Sometimes, it can be hard to keep on doing the things that you need to do because you feel down in the dumps and just do not want to do it. But doing what you need to do and keeping up the momentum no matter what obstacles are in your way is important to keep your mental and physical health going in tip-top shape and not get into negative thoughts.
I will admit that its hard to keep up the good things in my life and do what I know I need to do, even if I don’t want to. It can be easy to step aside and fall into a place where I feel more comfortable than I should be by not doing things that are necessary for daily living. However, it is not good to do that because eventually as it happens in me, I regret that I had done things that caused me to not be in the best interests of myself like sleeping or just lounging around because of all the time that has been wasted, although I cannot lie deeply in regret about it, I must move forward, no matter how hard it is to do so.
Getting into those negative traces where I do not want to do things that I know are beneficial for me are some of the hardest moments that I experience.
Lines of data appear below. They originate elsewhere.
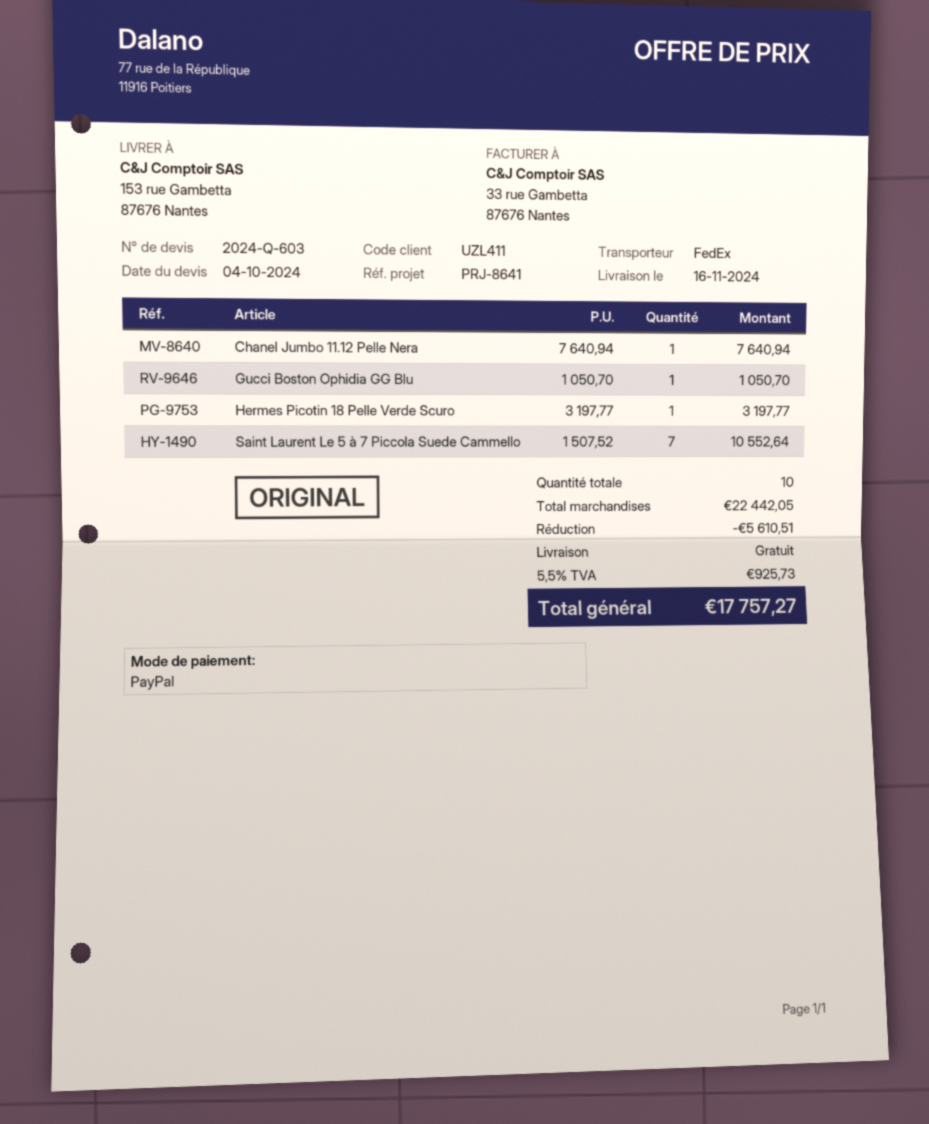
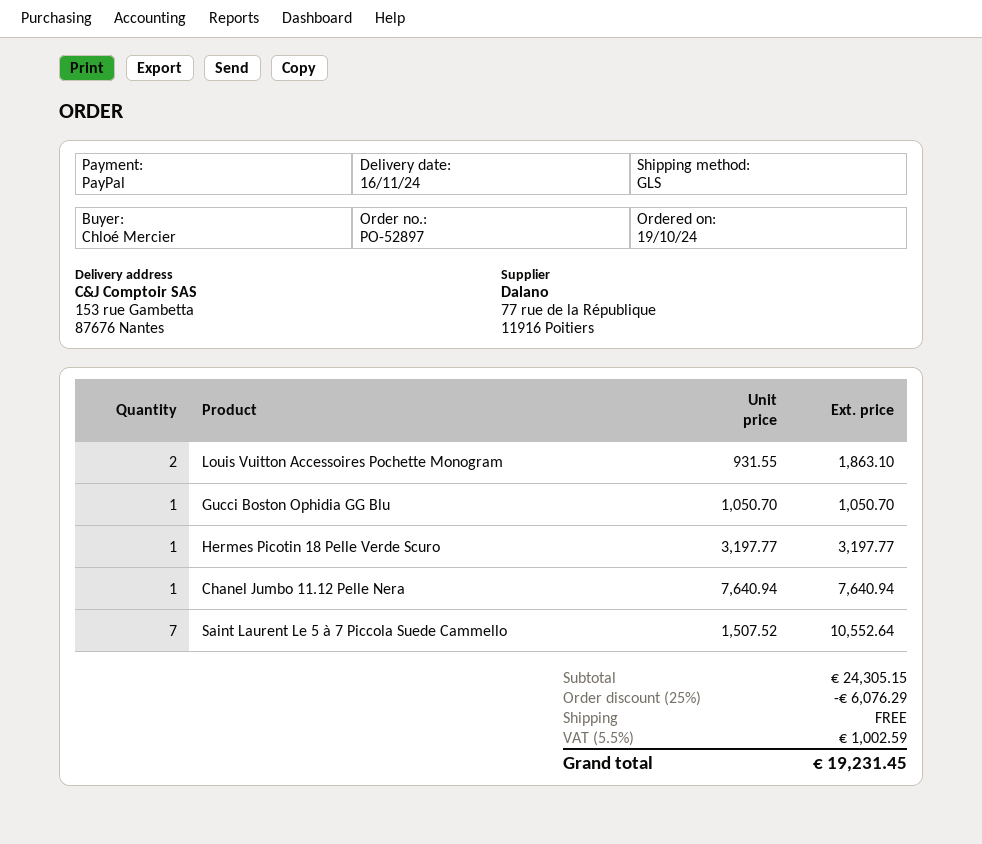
shipping method: FedEx -> GLS
Louis Vuitton Accessoires Pochette Monogram: none -> 2 x 931.55 = 1863.10
subtotal: 22442.05 -> 24305.15
discount: 5610.51 -> 6076.29
tax: 5.5% = 925.73 -> 5.5% = 1002.59
total: 17757.27 -> 19231.45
I despise them with passion and wish that they did not happen. All I want to do is avoid getting back on track no matter how hard it is, but there is a reality that doing what is good for me is what must be done to start feeling good, no matter how rough it is in the beginning.
There is so much that I can do that makes me feel good but oftentimes I want to dwell on the negative because my brain often takes me there because it can be hard to see that there are many beneficial things that I can do to brighten my spirits. It is like my brain wants to intend itself to not think about the things that bring me joy to my life as mundane as they can be, they can be some of the hardest things that I can do because anxiety often plays a part in what keeps me back from doing things that I need to do or even want to do that make me feel good.
I am a very smart person that has it all together, yet it can complex me to do the things that come simple to many. They are so easy to do but my anxiety gets in the way of doing them because it can only think of the negative consequences of doing them. There are so many fruitful benefits of doing many things that are beneficial, yet oftentimes getting started is one of the hardest parts of getting the process rolling even though it may be something that has been done repeatedly.
Going forward, I will continue to see the fruits of my labor and realize that doing things that are difficult to start has their benefits and will be great for me. It is fighting through the tough clouds in my brain that wants me to retreat to doing those things that are not helpful to me. I know there are things that I want and need to do and to stop letting my fear hold me back from doing what I need to do and keep on going.